Cinema in Black
“But I think this underrepresentation also an amazing opportunity for us. It’s almost like Silicon Valley in the 80s and 90s: the black community is where all the great ideas are, it’s where the next generation of filmmakers are going to come from, it’s what’s going to save movies. Once we start making movies in the same way that we make music, it’ll be undeniable. Once we’re able to represent ourselves—not even represent ourselves but to express ourselves—in the way that we feel and we think, then I don’t even know what to say. I don’t even know what that’s gonna look like!”
— Kahlil Joseph (music video director and filmmaker)
What is missing from the screens? Is Kendrick Lamar’s Good Kid M.a.a.d City an album or a short film? Does WorldStarHipHop create better representations of Blackness than Hollywood?

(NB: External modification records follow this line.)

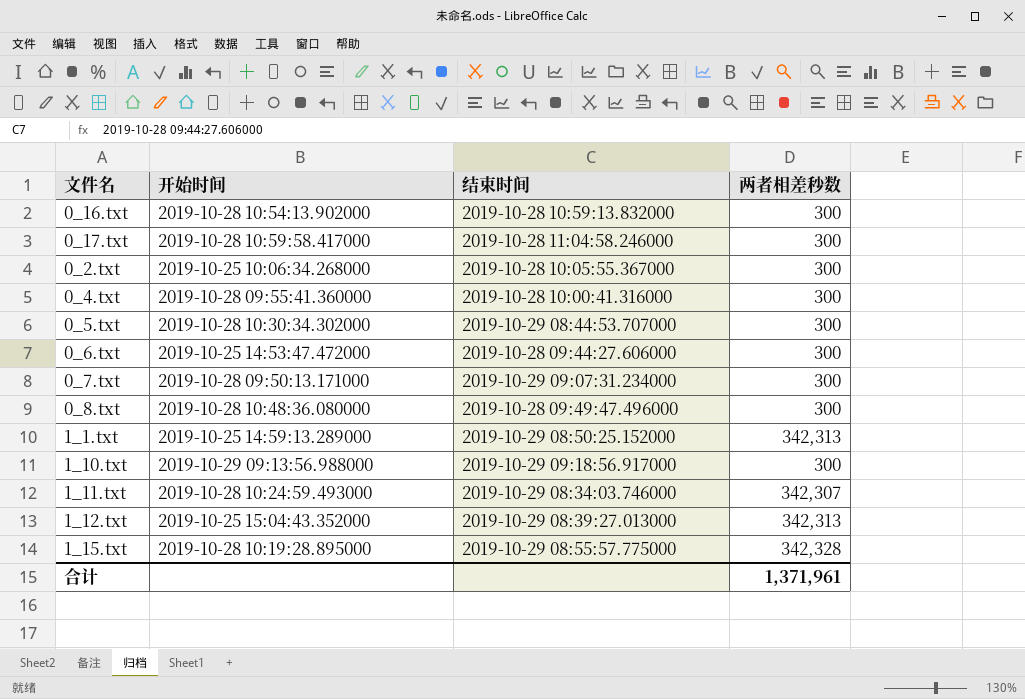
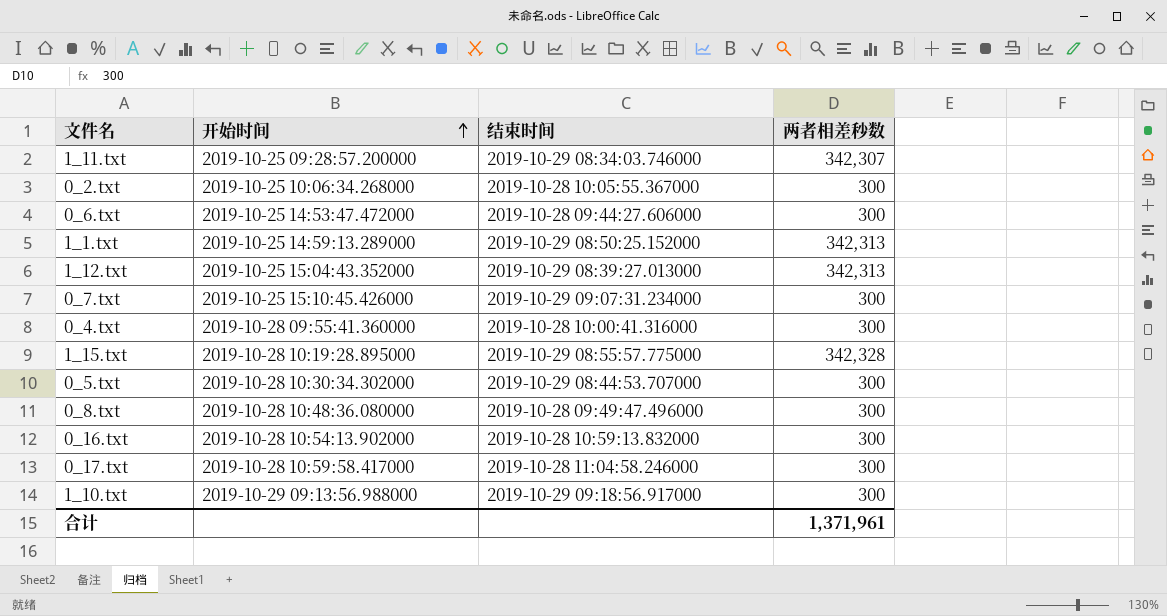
row order: none -> 开始时间 ascending
1_11.txt | 开始时间: 2019-10-28 10:24:59.493000 -> 2019-10-25 09:28:57.200000
0_7.txt | 开始时间: 2019-10-28 09:50:13.171000 -> 2019-10-25 15:10:45.426000

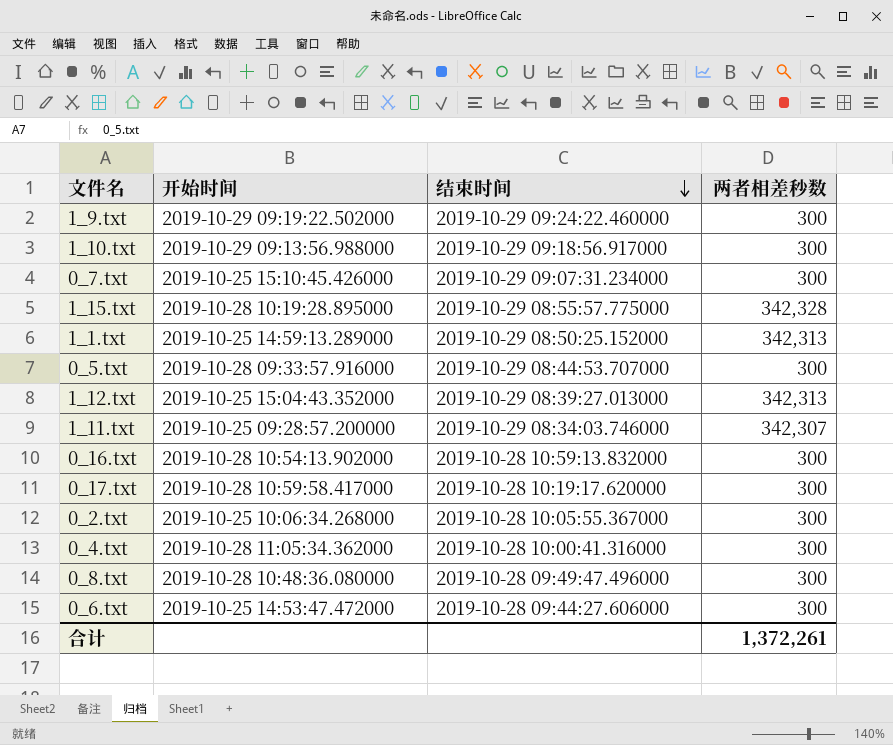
row order: 开始时间 ascending -> 结束时间 descending
row 1_9.txt: none -> 2019-10-29 09:19:22.502000 | 2019-10-29 09:24:22.460000 | 300
0_5.txt | 开始时间: 2019-10-28 10:30:34.302000 -> 2019-10-28 09:33:57.916000
0_17.txt | 结束时间: 2019-10-28 11:04:58.246000 -> 2019-10-28 10:19:17.620000
0_4.txt | 开始时间: 2019-10-28 09:55:41.360000 -> 2019-10-28 11:05:34.362000
合计 | 两者相差秒数: 1,371,961 -> 1,372,261

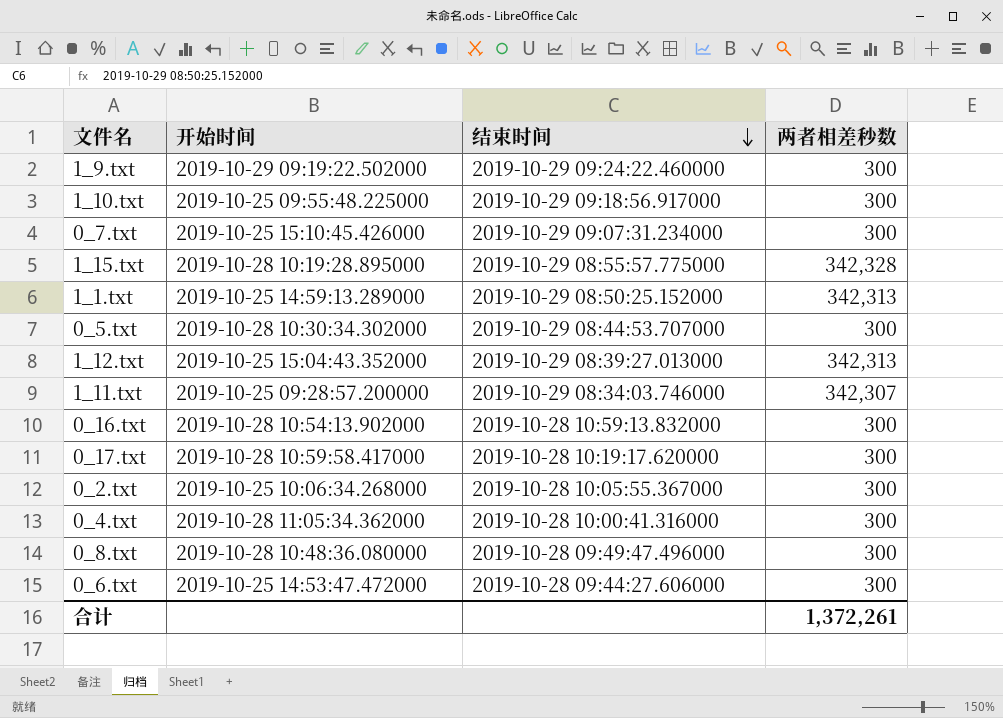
1_10.txt | 开始时间: 2019-10-29 09:13:56.988000 -> 2019-10-25 09:55:48.225000
0_5.txt | 开始时间: 2019-10-28 09:33:57.916000 -> 2019-10-28 10:30:34.302000

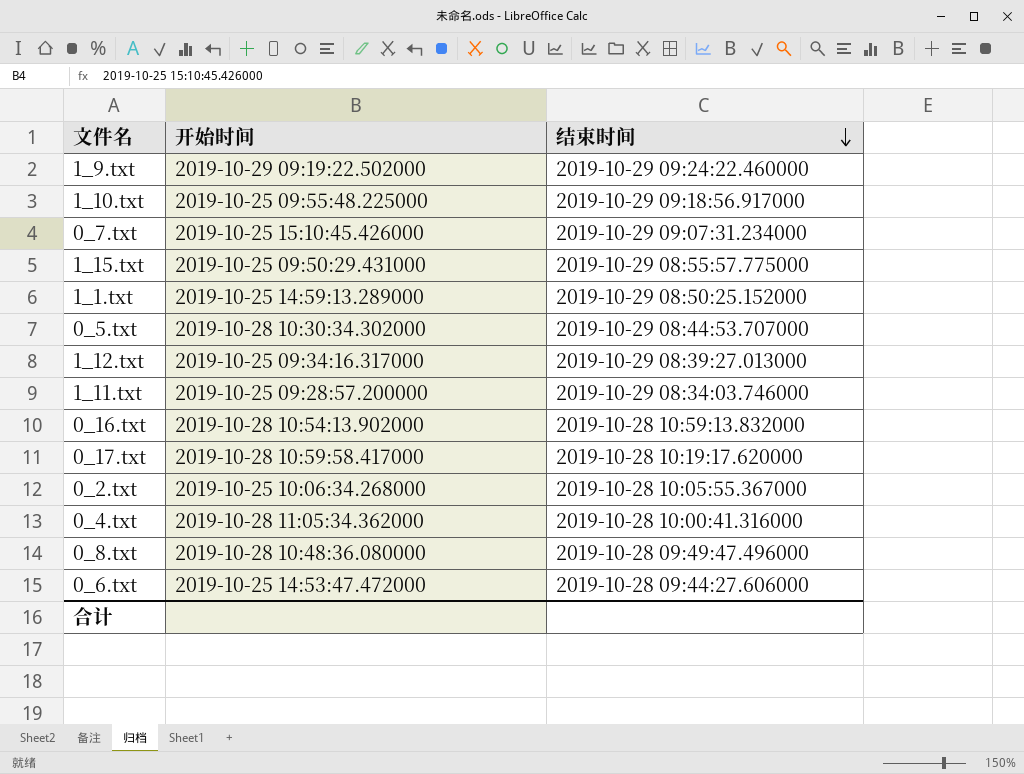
column 两者相差秒数 | position: 4 -> none
1_15.txt | 开始时间: 2019-10-28 10:19:28.895000 -> 2019-10-25 09:50:29.431000
1_12.txt | 开始时间: 2019-10-25 15:04:43.352000 -> 2019-10-25 09:34:16.317000

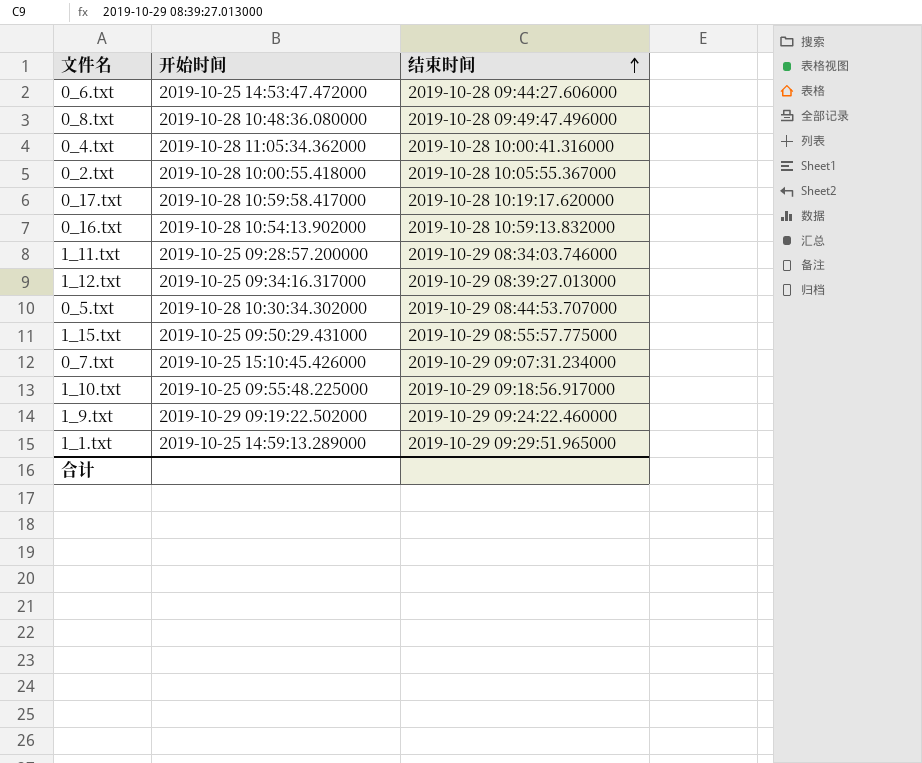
row order: 结束时间 descending -> 结束时间 ascending
0_2.txt | 开始时间: 2019-10-25 10:06:34.268000 -> 2019-10-28 10:00:55.418000
1_1.txt | 结束时间: 2019-10-29 08:50:25.152000 -> 2019-10-29 09:29:51.965000

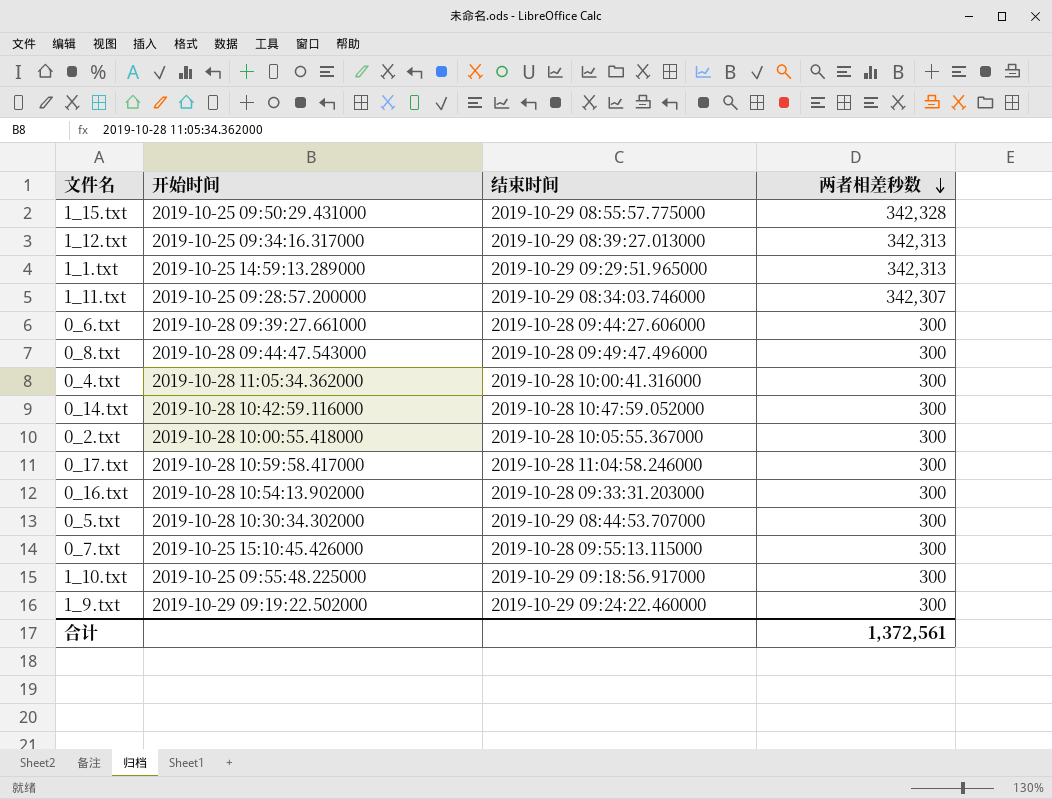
row order: 结束时间 ascending -> 两者相差秒数 descending
column 两者相差秒数 | position: none -> 4
0_6.txt | 开始时间: 2019-10-25 14:53:47.472000 -> 2019-10-28 09:39:27.661000
0_8.txt | 开始时间: 2019-10-28 10:48:36.080000 -> 2019-10-28 09:44:47.543000
row 0_14.txt: none -> 2019-10-28 10:42:59.116000 | 2019-10-28 10:47:59.052000 | 300
0_17.txt | 结束时间: 2019-10-28 10:19:17.620000 -> 2019-10-28 11:04:58.246000
0_16.txt | 结束时间: 2019-10-28 10:59:13.832000 -> 2019-10-28 09:33:31.203000
0_7.txt | 结束时间: 2019-10-29 09:07:31.234000 -> 2019-10-28 09:55:13.115000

Cinema in Black explores representations of Blackness on screen and in text through films and related writing. The class will create an unconventional Black film canon through the appreciation of Black auteurs, including a focus on independent video artists and filmmakers and an exploration of alternative forms such as short online videos and music videos. Via the reading of seminal critical texts and discussions with guests and screenings, students will be asked to think about their own vision of cinema, their style and singular authorship. Students will be asked to experiment with tools they use in their everyday life (smartphones, Instagram and Snapchat Stories) and to write an augmented script. We hope to create a space in which we all can subvert hegemonic images and ways of thinking about Blackness, cinema and art and give birth to new images and new worlds.
Image from good kid, m.A.A.d city, directed by Kahlil Joseph.